These models both need ~21GB GPU memory.

You can download both models with this command:

git clone https://huggingface.co/danfu09/H3-2.7B

You can run the 2-attention model with this command:

PYTHONPATH=$(pwd)/H3 python H3/examples/generate_text_h3.py --ckpt H3-2.7B/model-2attn-rotary.pt --prompt "Hungry Hungry Hippos: Towards Language Modeling With State Space Models is a new language model that" --dmodel 2560 --nlayer 32 --attn-layer-idx 10 21 --nheads 20 --rotary_emb_dim 64

Output:

Hungry Hungry Hippos: Towards Language Modeling With State Space Models is a new language model that provides a state-space representation of the input words and makes predictions of next sentences given previous sentences.

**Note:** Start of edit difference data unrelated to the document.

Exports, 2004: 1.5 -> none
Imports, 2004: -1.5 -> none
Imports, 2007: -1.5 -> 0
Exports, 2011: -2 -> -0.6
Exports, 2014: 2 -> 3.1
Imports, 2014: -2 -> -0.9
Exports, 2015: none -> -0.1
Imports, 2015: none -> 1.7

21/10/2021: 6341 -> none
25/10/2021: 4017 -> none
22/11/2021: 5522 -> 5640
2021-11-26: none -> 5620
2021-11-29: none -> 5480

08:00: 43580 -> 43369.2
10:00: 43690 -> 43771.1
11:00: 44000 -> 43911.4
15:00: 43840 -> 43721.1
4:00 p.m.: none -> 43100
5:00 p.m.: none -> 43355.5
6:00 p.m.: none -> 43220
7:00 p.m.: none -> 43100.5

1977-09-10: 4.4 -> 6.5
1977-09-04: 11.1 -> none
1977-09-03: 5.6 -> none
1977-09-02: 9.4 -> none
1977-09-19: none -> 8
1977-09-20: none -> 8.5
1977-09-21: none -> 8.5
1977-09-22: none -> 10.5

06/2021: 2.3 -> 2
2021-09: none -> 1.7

It was released on September 18, 2013 at ICML 2013 conference.

We evaluated the language model based on five measures, all of which use the state space representation: perplexity (PEN), Mean Reciprocal Rank (MRR), normalized discounted cumulative gain (NCG) and negative log-likelihood. The state space representation was implemented with a one-shot technique. We used the language model results in the same way as in the original paper.

In this paper we compared four language model methods, one-

Wow, turns out we released H3 10 years ago... imagine that!

You can run the 3-attention model with this command:

PYTHONPATH=$(pwd)/H3 python H3/examples/generate_text_h3.py --ckpt H3-2.7B/model-3attn.pt --prompt "Hungry Hungry Hippos: Towards Language Modeling With State Space Models is a new language model that" --dmodel 2560 --nlayer 32 --attn-layer-idx 8 16 24 --nheads 20

Output:

Hungry Hungry Hippos: Towards Language Modeling With State Space Models is a new language model that employs state-space models. Such models have gained popularity in machine learning because learning them can be understood in terms of Bayesian inference. They are more general than standard neural network models, making them easier to deploy and implement (see references and papers at the end).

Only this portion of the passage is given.